For mourners, there’s life after death.
Photo: Anthony Rao
Dealing with the death of a loved one brings intense, indescribable pain.
But Chareece Hall equips mourners with a powerful weapon. She gives them permission to grieve, which is an effective, healthy response to loss.
“Losing a loved one is one of life’s greatest challenges,” she says. “However, you’re never alone in death.”

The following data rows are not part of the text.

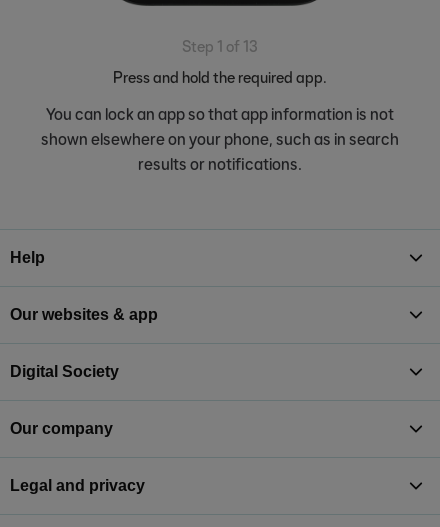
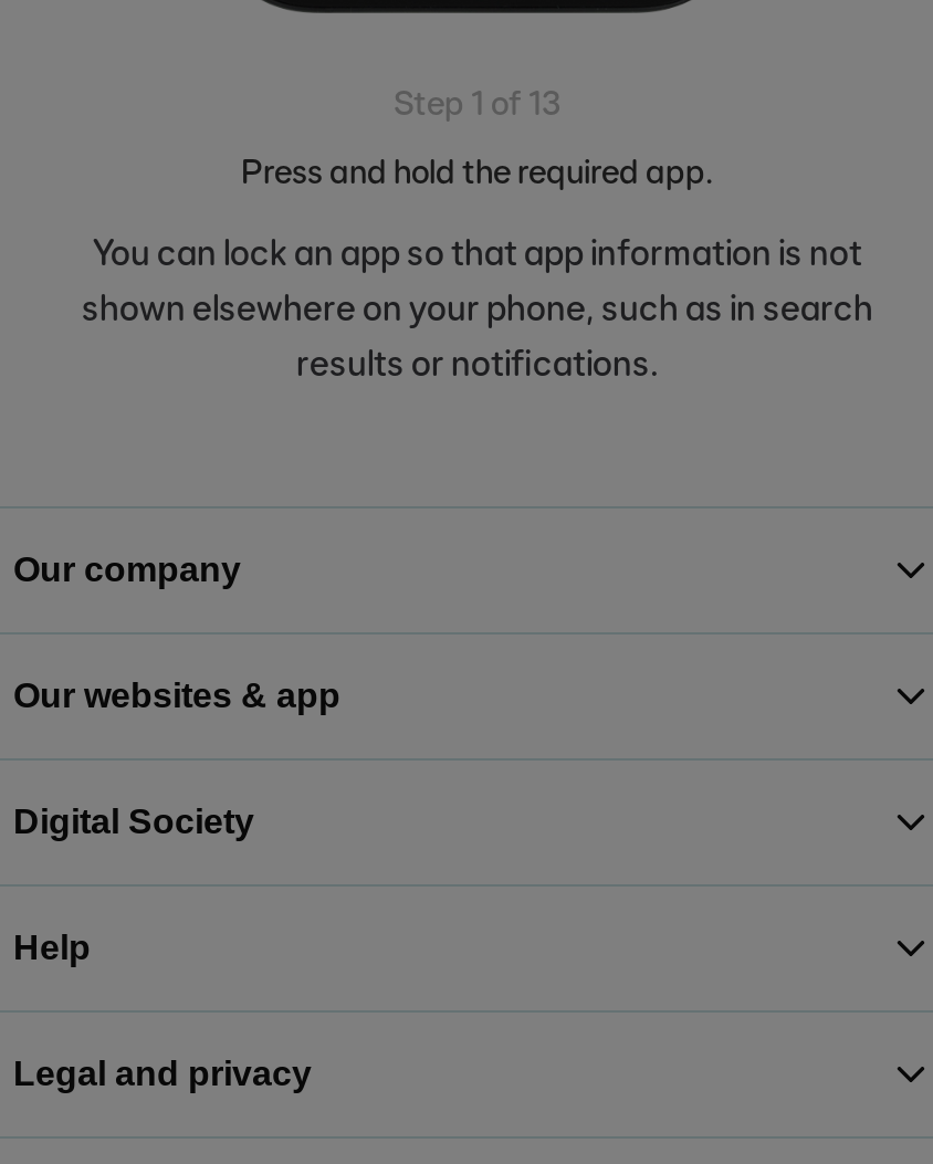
moved [10,249,45,266] -> [13,929,91,966]: Help
moved [10,420,113,437] -> [13,550,241,588]: Our company

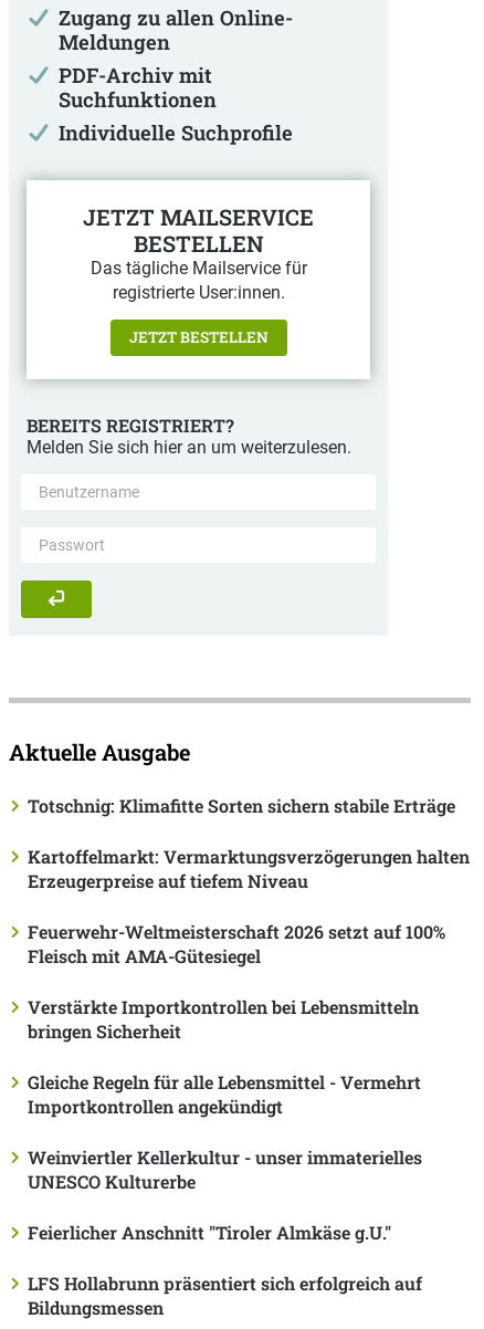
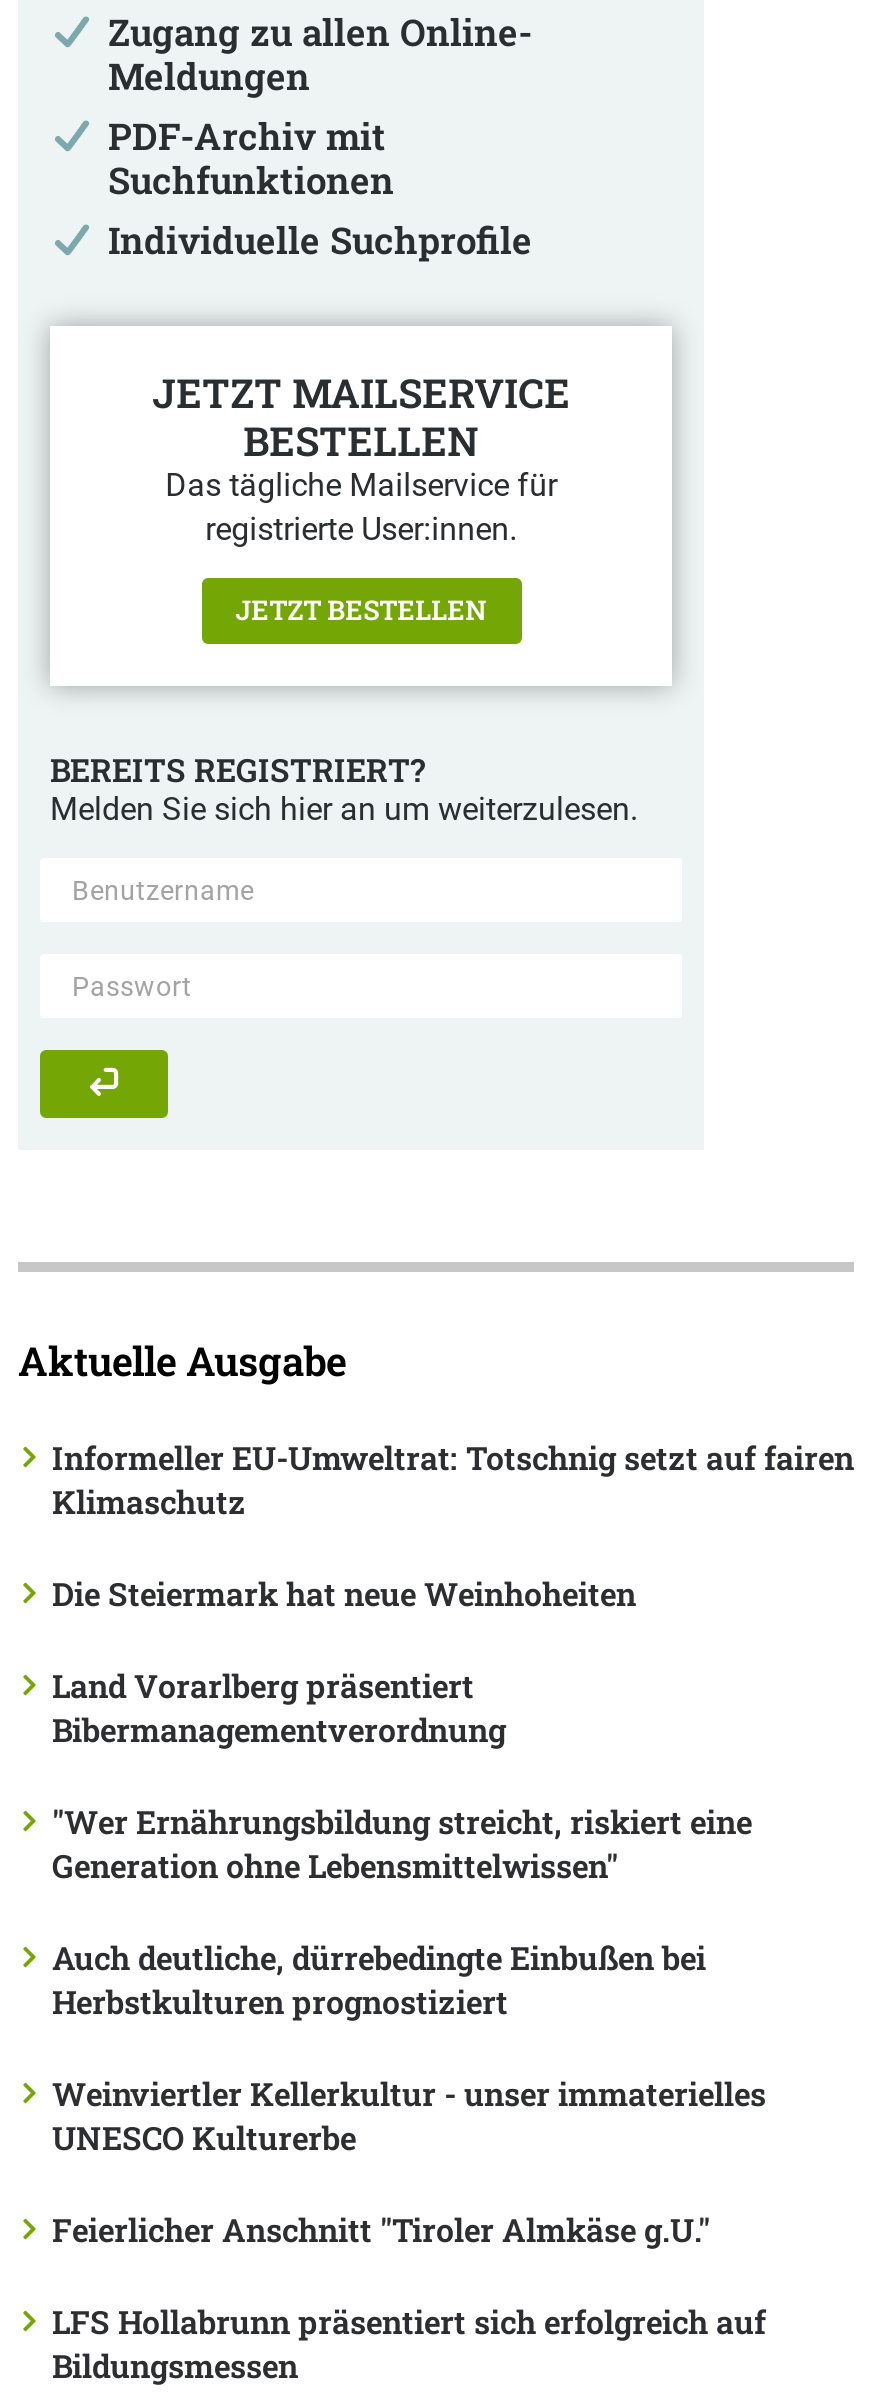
[28,794,455,817] Totschnig: Klimafitte Sorten sichern stabile Erträge -> [52,1436,854,1522] Informeller EU-Umweltrat: Totschnig setzt auf fairen | Klimaschutz
[28,845,470,892] Kartoffelmarkt: Vermarktungsverzögerungen halten | Erzeugerpreise auf tiefem Niveau -> [52,1572,636,1614] Die Steiermark hat neue Weinhoheiten
[28,920,445,967] Feuerwehr-Weltmeisterschaft 2026 setzt auf 100% | Fleisch mit AMA-Gütesiegel -> [52,1664,506,1750] Land Vorarlberg präsentiert | Bibermanagementverordnung
[28,995,419,1043] Verstärkte Importkontrollen bei Lebensmitteln | bringen Sicherheit -> [52,1800,752,1886] "Wer Ernährungsbildung streicht, riskiert eine | Generation ohne Lebensmittelwissen"
[28,1070,421,1118] Gleiche Regeln für alle Lebensmittel - Vermehrt | Importkontrollen angekündigt -> [52,1936,706,2022] Auch deutliche, dürrebedingte Einbußen bei | Herbstkulturen prognostiziert

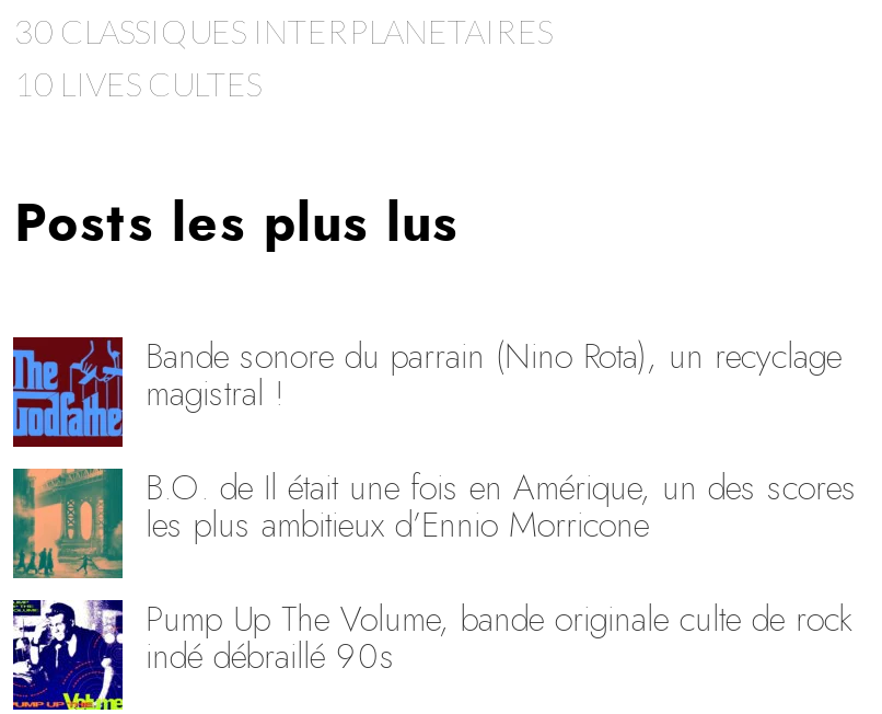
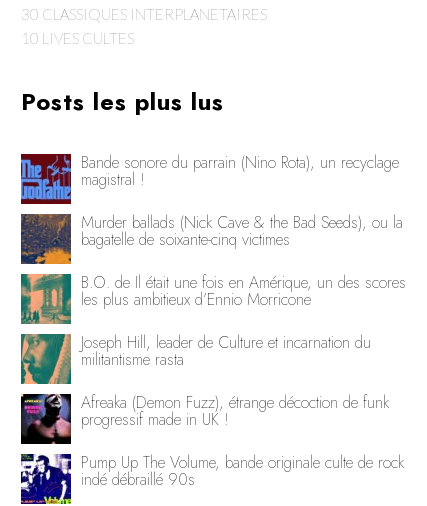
none -> [21,211,403,265] [image] | Murder ballads (Nick Cave & the Bad Seeds), ou la | bagatelle de soixante-cinq victimes
none -> [20,331,389,431] [image] | Joseph Hill, leader de Culture et incarnation du | militantisme rasta | Afreaka (Demon Fuzz), étrange décoction de funk | progressif made in UK !
none -> [20,393,72,445] [image]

As a licensed therapist and bereavement counselor for Cornerstone Hospice and Palliative Care in Tavares, Chareece takes mourners on a journey from grief to hope. She offers individual counseling and leads therapeutic bereavement support groups, guiding the way to healing for those who initially feel their loss is too painful to bear.
Most clients seek her services for anywhere from two weeks to a month after the loss of a loved one. That’s typically when the outpouring of support—in-home visits and sympathetic phone calls—begins to wane.
“At that point, their thoughts go back to the circumstances surrounding the death of a loved one,” says Chareece, who earned a master’s degree in mental health counseling and psychology from Troy University in 1999. “Their thoughts can become overwhelming.”
Having provided professional grief support services for Cornerstone since 2005, Chareece has seen mourners enveloped by many emotions, ranging from guilt and frustration to shock and confusion. Some are plagued by persistent thoughts about what could have been done to prevent the death. Others suppress their feelings.
“I want clients to release their feelings during the grieving process,” she says. “It clears out space so we can pour in more hope and light.”
Support group settings are particularly helpful in allowing grievers to share their feelings. While close friends won’t always grasp the difficulty of losing a loved one, those in a support group are all coping with a loss. Thus, participants have an opportunity to receive valuable advice and give it, as well.
“They’re all in the same boat, and it’s better than being in a boat alone,” Chareece says.
Cornerstone offers other grief programs, such as camping experiences for teenagers and a social group for adults who enjoy monthly outings. All services are free and open to everyone in the community.
“The goal is to help them find joy in life again, because that is what their loved ones would want,” Chareece says. “This is my mission and calling in life, and I love the people I counsel unconditionally.”